Just saying something doesn’t make it true. We have to EXPERIENCE IT. It’s the old “show don’t tell” rule. We must SEE Suzanne’s life at the channel and feel the weight of her show failing. It’d be like in Gone Girl if there was no media, no investigation, and we met Nick in the midst of his everyday life casually telling someone that his wife had disappeared and he’d like to find her. There’d be no WEIGHT to his situation.

Even still, I’m not sure the show angle works. We need an entirely different reason to be up on the mountain. Why not have Suzanne follow in her father’s footsteps? She becomes one of the rescuers? This is her first week on the job, and it just so happens to be during the worst weather in a decade. They get a mysterious call about a family who’s stuck and must go save them. I don’t know, that sounds more natural to me.

The next problem here is relationships. Your plot should have momentum. Your relationships should have MEANING. There’s gotta be a unique problem inherent in each relationship. You do this so that outside the plot, the reader still has a reason to stick around. They want to figure out what happens in that relationship!

I don’t mean to keep referencing Gone Girl because it’s a different kind of movie, but one of the more interesting relationships in the film is that between Nick and the detective on the case. She goes back and forth on believing Nick, leading to a lot of great subtext in their dialogue and just an overall complicated relationship we want to see the conclusion to. Especially (spoiler) once we find out that Amy’s alive. We can’t wait for that cop to choke down her assumption that Nick is guilty.
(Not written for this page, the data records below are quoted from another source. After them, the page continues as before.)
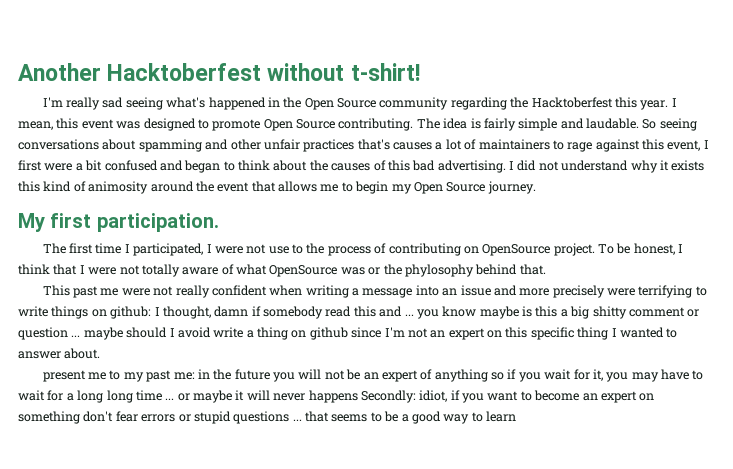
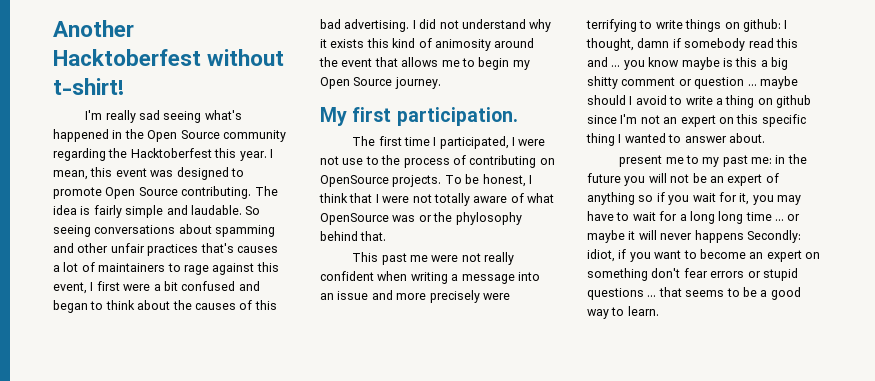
[553,243,595,256] project. -> [392,175,442,187] projects.
(211, 332) none -> [669,96,683,105] to
[486,411,516,422] learn -> [627,306,659,316] learn.

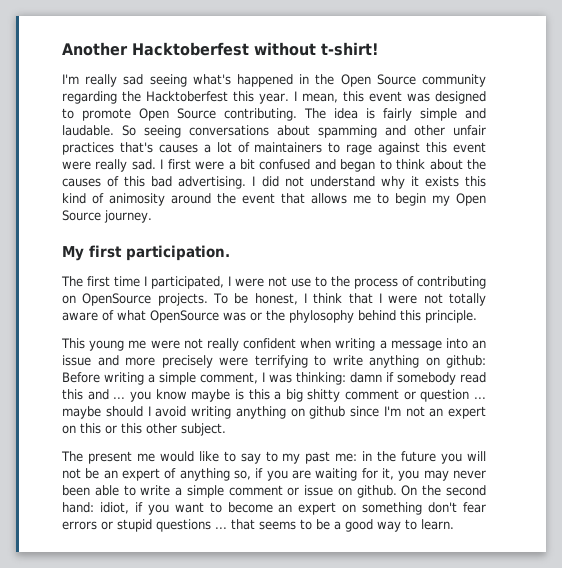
[53,282,87,294] event, -> [453,142,487,153] [62,159,156,172] event were really sad.
[360,231,387,241] that. -> [400,310,477,323] this principle.
[381,253,407,265] past -> [89,340,125,351] young
[685,19,722,32] things -> [369,355,419,368] anything
[784,20,788,29] [586,38,634,51] I thought, -> [62,372,346,385] Before writing a simple comment, I was thinking:
[669,95,755,108] to write a thing -> [191,406,286,419] writing anything
[761,114,806,127] [586,133,765,146] [619,155,684,167] specific thing I wanted to answer about. // present me -> [105,423,226,436] [61,451,261,464] or this other subject. // The present me would like to say
[638,192,716,205] so if you wait -> [234,468,358,481] so, if you are waiting
[587,211,801,224] [587,230,801,243] have to wait for a long long time ... or maybe it will never happens Secondly: -> [452,470,486,479] [62,485,487,498] [62,502,94,513] never been able to write a simple comment or issue on github. On the second hand:

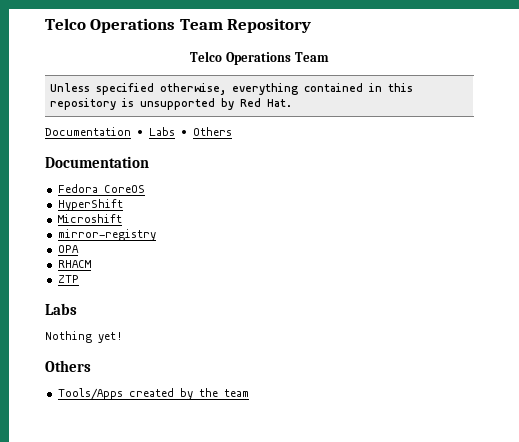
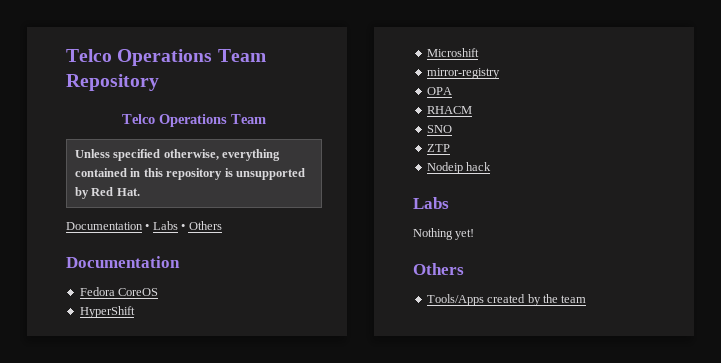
(91, 264) none -> [426,125,452,133] // SNO
(79, 279) none -> [426,162,492,174] // Nodeip hack

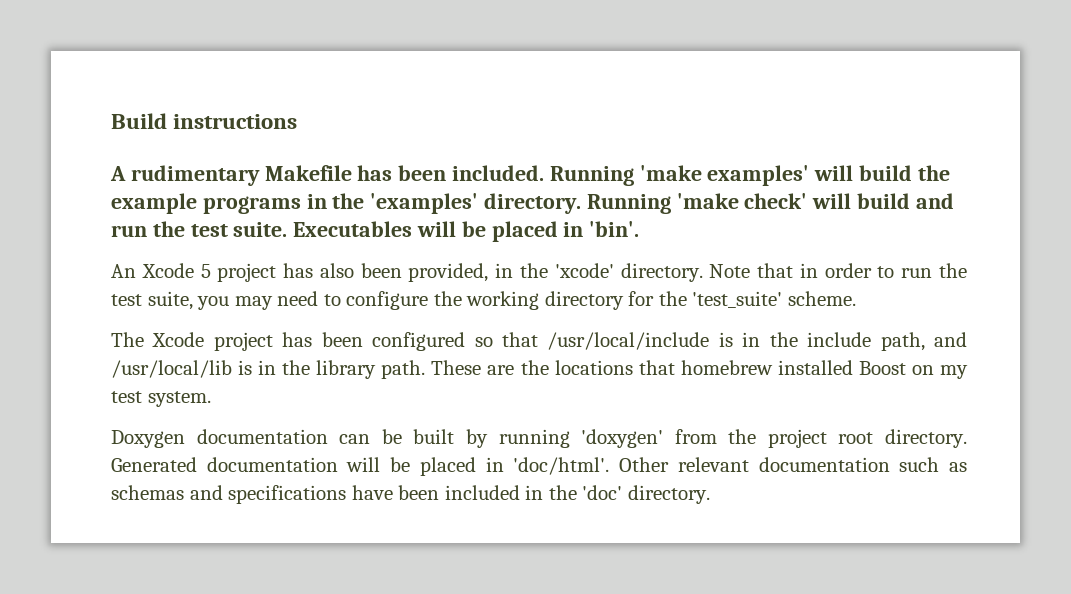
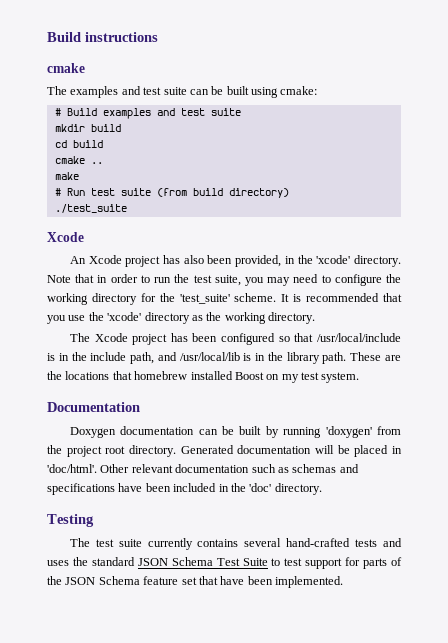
[110,165,950,186] [111,193,954,214] [111,221,640,242] A rudimentary Makefile has been included. Running 'make examples' will build the example programs in the 'examples' directory. Running 'make check' will build and run the test suite. Executables will be placed in 'bin'. -> [47,63,85,73] [47,86,318,98] [54,108,241,119] [54,124,121,132] [54,140,103,148] [54,156,103,164] [54,172,79,180] [54,188,289,198] [54,204,127,213] [47,232,84,242] cmake // The examples and test suite can be built using cmake: // # Build examples and test suite // mkdir build // cd build // cmake .. // make // # Run test suite (from build directory) // ./test_suite // Xcode
[200,264,211,278] 5 -> (122, 259) none
(856, 298) none -> [281,293,402,302] [47,312,315,324] It is recommended that you use the 'xcode' directory as the working directory.
(211, 399) none -> [47,402,140,412] // Documentation
(710, 494) none -> [47,514,94,527] [69,538,402,550] [47,557,403,569] [47,576,343,588] // Testing // The test suite currently contains several hand-crafted tests and uses the standard JSON Schema Test Suite to test support for parts of the JSON Schema feature set that have been implemented.

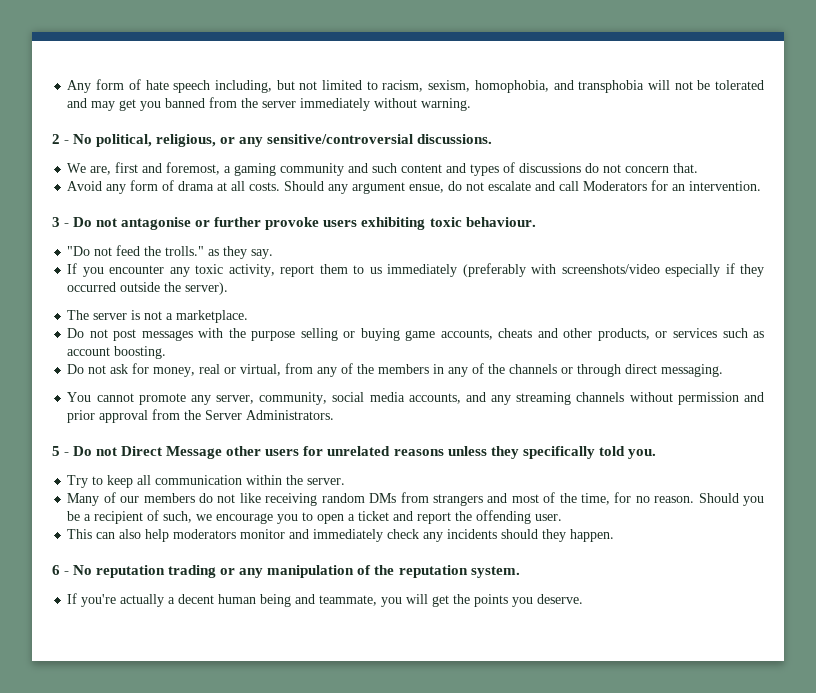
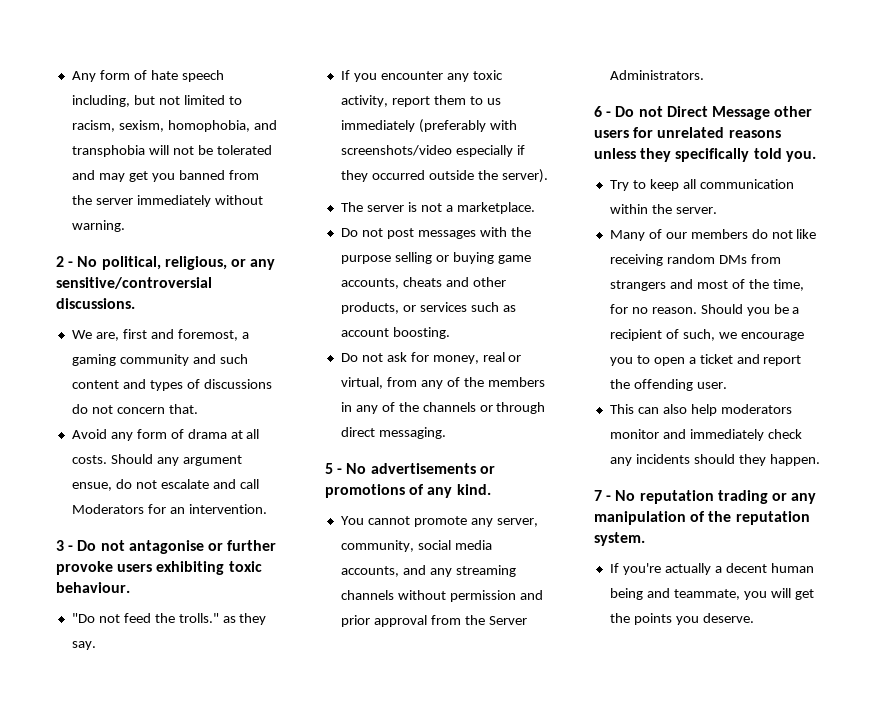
(724, 370) none -> [325,463,495,474] [325,484,491,498] // 5 - No advertisements or promotions of any kind.
[52,446,60,456] 5 -> [594,106,602,117] 6
[52,565,60,575] 6 -> [594,490,602,501] 7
There wasn’t a single distinctive relationship here. But worse, there wasn’t even an ATTEMPT to create a distinctive relationship. Why not hone in, for example, on one of the rescuers not wanting Suzanne to be here? There’s an icy distance between the two during this story. Something Suzanne needs to crack.

Or heck, why not introduce a romantic storyline into the mix? One of my favorite characters was Steve, a local in the town that sat at the foot of the mountain. There was clearly some chemistry between him and Suzanne, but then we leave him and don’t see him again until the script is almost over.

Get Steve up there on the mountain with Suzanne! Make him a bit of a mystery box to give the relationship some extra pop. Steve is hiding something too, which fits in well with the theme of this journey, that this mountain has a lot of secrets.

All of this is not to say that The Peak of Fear is bad. It has its moments, my favorite of which was the Billy mannequin stuff. That freaked the hell out of me. Granted, as a child, one of my friends convinced me that all mannequins were from hell and were out to get me, but regardless, Billy the Mannequin was scary as shit.

But yeah, the script needs to improve on those two key fronts – momentum and relationships – if it’s going to make any noise. Kevin seems like a great guy. He’s eager to get feedback for “Peak” and make it better, so do what you do best, guys. Help him out!

[ ] what the hell did I just read?
[x] wasn’t for me
[ ] worth the read
[ ] impressive
[ ] genius

What I learned: Don’t just recite action. Create EXCITEMENT in your action. This line stuck with me: “He loses a grip on the camera which smashes into pieces on the desert floor.” That’s a really boring way to say a camera is destroyed. It should be something more like: “He shifts his body, and in doing so LOSES A GRIP on his camera. He grabs at it, JUGGLES, almost gets a hold of it. But it SLIPS out of his hands. He watches it float towards the desert floor. CRASH. It shatters to pieces.” I might pare that down with a rewrite or two but you get the idea.